Before-and-after change records:
**********

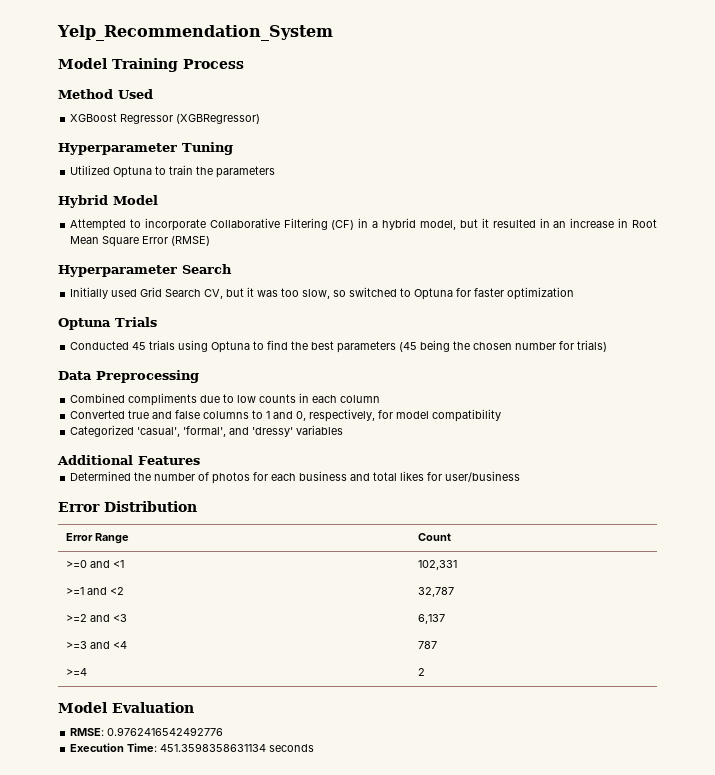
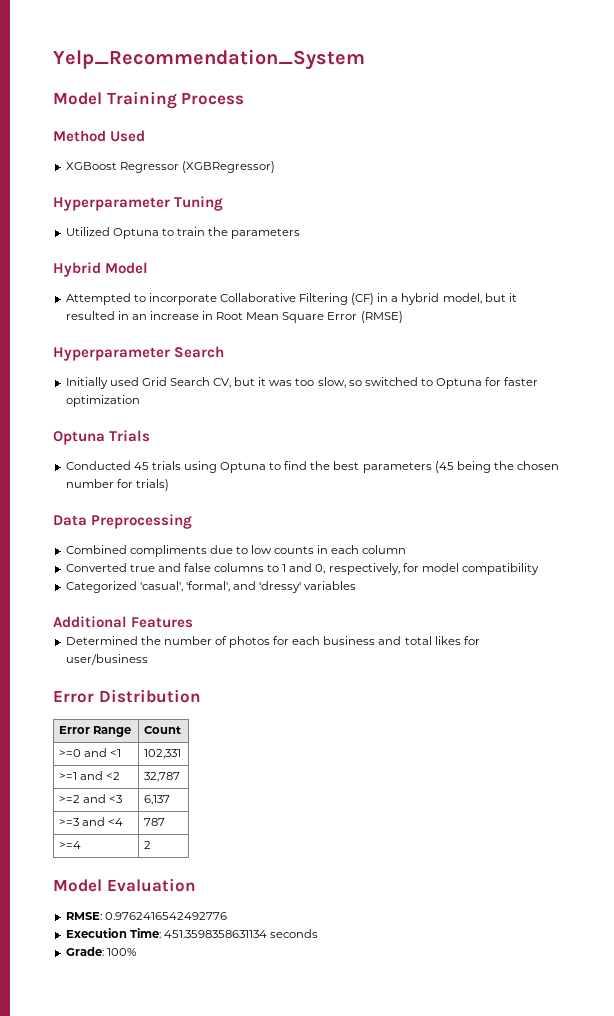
+ Grade: 100%

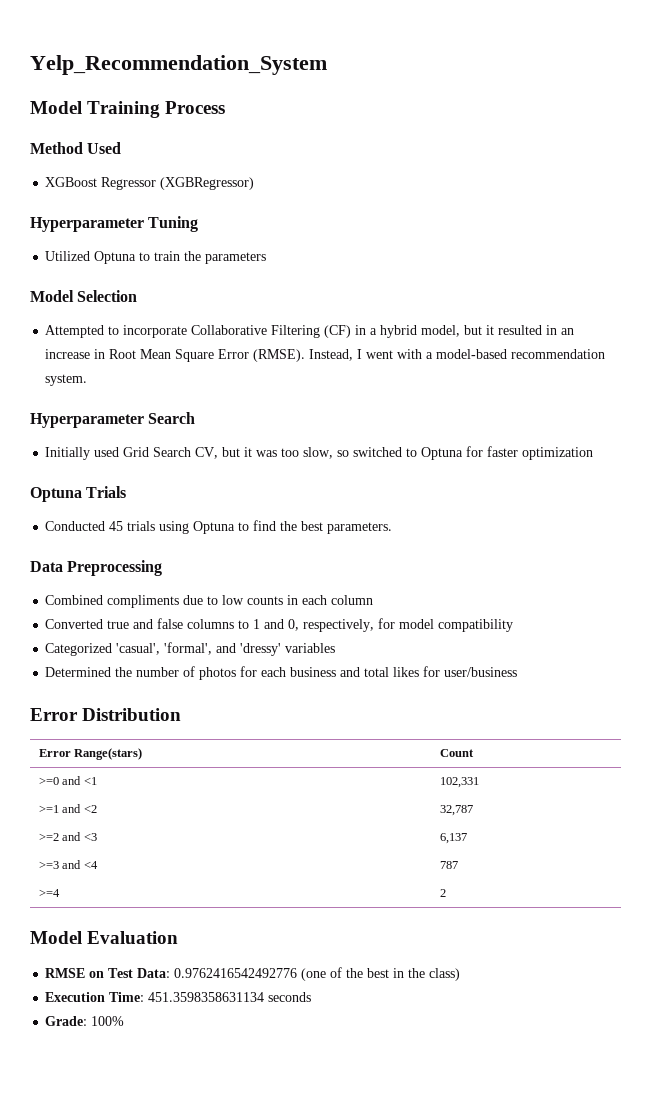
- Hybrid Model
+ Model Selection
- Attempted to incorporate Collaborative Filtering (CF) in a hybrid model, but it resulted in an increase in Root Mean Square Error (RMSE)
+ Attempted to incorporate Collaborative Filtering (CF) in a hybrid model, but it resulted in an increase in Root Mean Square Error (RMSE). Instead, I went with a model-based recommendation system.
- Conducted 45 trials using Optuna to find the best parameters (45 being the chosen number for trials)
+ Conducted 45 trials using Optuna to find the best parameters.
- Additional Features
- Error Range | Count
+ Error Range(stars) | Count
- RMSE: 0.9762416542492776
+ RMSE on Test Data: 0.9762416542492776 (one of the best in the class)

**********

* Task
Repeat the entries exactly as they are given, leaving out each image.

* Result of the exercise
+ Grade: 100%

- Hybrid Model
+ Model Selection
- Attempted to incorporate Collaborative Filtering (CF) in a hybrid model, but it resulted in an increase in Root Mean Square Error (RMSE)
+ Attempted to incorporate Collaborative Filtering (CF) in a hybrid model, but it resulted in an increase in Root Mean Square Error (RMSE). Instead, I went with a model-based recommendation system.
- Conducted 45 trials using Optuna to find the best parameters (45 being the chosen number for trials)
+ Conducted 45 trials using Optuna to find the best parameters.
- Additional Features
- Error Range | Count
+ Error Range(stars) | Count
- RMSE: 0.9762416542492776
+ RMSE on Test Data: 0.9762416542492776 (one of the best in the class)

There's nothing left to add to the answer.